Mo.Rev.Stat. § 573.090 (Supp.1991) (emphasis added). Under Missouri law, an infraction is not a crime, Mo.Rev.Stat. § 556.021.2 (1986), but a person convicted of an infraction may be fined $200, id. § 560.016.1(4).


At the outset, we observe it is unclear what type of videos the statute targets. The statute contains no definition of "violence" specifying the violent acts to which the statute's three-part test applies. No explanation of purpose accompanies the statute. There is no legislative history. In an article written after the violent video bill's passage, the sponsoring state representative wrote that the bill was designed to cover movies containing " 'graphic sexual torture, bondage, rape, cannibalism, human brutality and mutilation.' " Kenneth D. Rozell, Missouri Statute Attacks "Violent" Videos: Are First Amendment Rights in Danger?, 10 Loy.Ent.L.J. 655, 666 (1990) (quoting Slasher Video Law Draws Contrasting Reviews, The Statesman, July 1989, at 6).
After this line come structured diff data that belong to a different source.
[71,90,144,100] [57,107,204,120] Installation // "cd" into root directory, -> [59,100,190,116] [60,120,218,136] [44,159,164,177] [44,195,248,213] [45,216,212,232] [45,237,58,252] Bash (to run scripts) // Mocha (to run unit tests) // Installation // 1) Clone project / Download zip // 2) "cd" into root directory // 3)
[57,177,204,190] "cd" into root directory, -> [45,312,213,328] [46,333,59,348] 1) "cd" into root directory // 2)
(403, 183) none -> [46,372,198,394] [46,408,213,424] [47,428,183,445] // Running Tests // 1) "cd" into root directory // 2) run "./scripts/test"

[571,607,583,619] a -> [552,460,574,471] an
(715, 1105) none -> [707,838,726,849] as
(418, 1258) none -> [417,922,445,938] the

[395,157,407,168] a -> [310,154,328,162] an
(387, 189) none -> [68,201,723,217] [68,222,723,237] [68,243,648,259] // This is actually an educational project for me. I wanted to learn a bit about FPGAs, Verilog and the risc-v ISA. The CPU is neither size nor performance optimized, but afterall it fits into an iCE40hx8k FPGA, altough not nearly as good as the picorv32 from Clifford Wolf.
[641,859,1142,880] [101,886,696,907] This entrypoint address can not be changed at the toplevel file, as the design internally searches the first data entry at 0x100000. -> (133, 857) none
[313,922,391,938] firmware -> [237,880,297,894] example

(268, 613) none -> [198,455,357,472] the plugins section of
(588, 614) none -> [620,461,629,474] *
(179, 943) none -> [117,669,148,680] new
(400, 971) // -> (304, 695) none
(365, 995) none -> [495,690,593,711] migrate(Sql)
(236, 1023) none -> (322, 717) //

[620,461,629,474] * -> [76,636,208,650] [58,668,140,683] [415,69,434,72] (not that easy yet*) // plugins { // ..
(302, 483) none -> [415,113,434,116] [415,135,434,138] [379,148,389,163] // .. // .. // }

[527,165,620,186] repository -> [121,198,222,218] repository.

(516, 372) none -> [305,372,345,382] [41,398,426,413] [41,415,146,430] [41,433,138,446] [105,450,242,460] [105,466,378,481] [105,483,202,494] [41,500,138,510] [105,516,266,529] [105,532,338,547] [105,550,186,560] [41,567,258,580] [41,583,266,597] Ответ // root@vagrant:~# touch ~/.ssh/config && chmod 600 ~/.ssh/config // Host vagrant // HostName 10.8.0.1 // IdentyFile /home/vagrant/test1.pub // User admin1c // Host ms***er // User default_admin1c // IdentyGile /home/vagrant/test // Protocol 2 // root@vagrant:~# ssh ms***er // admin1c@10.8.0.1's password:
In its brief, Missouri inconsistently identifies the targeted videos. In sharp contrast to the statute's nonspecific language, Missouri first asserts the statute targets "slasher" videos, which Missouri describes as "blood and gore movies" displaying "the most bestial and graphic acts of violence imaginable" such as "excessive scenes of murder, rape, sadomasochistic sex, autopsies, mutilations, satanism, and assorted perversions." Missouri then more broadly asserts the statute is aimed at "graphically violent videos." Missouri later asserts the statute targets "all kinds of violence that exhibit [the statutory] characteristics."


The district court concluded the challenged part of the violent video statute is unconstitutional for three alternative reasons: it is not narrowly tailored to promote a compelling state interest, 773 F.Supp. at 1277-80, it is vague, id. at 1280-81, and it imposes strict liability, id. at 1281-82.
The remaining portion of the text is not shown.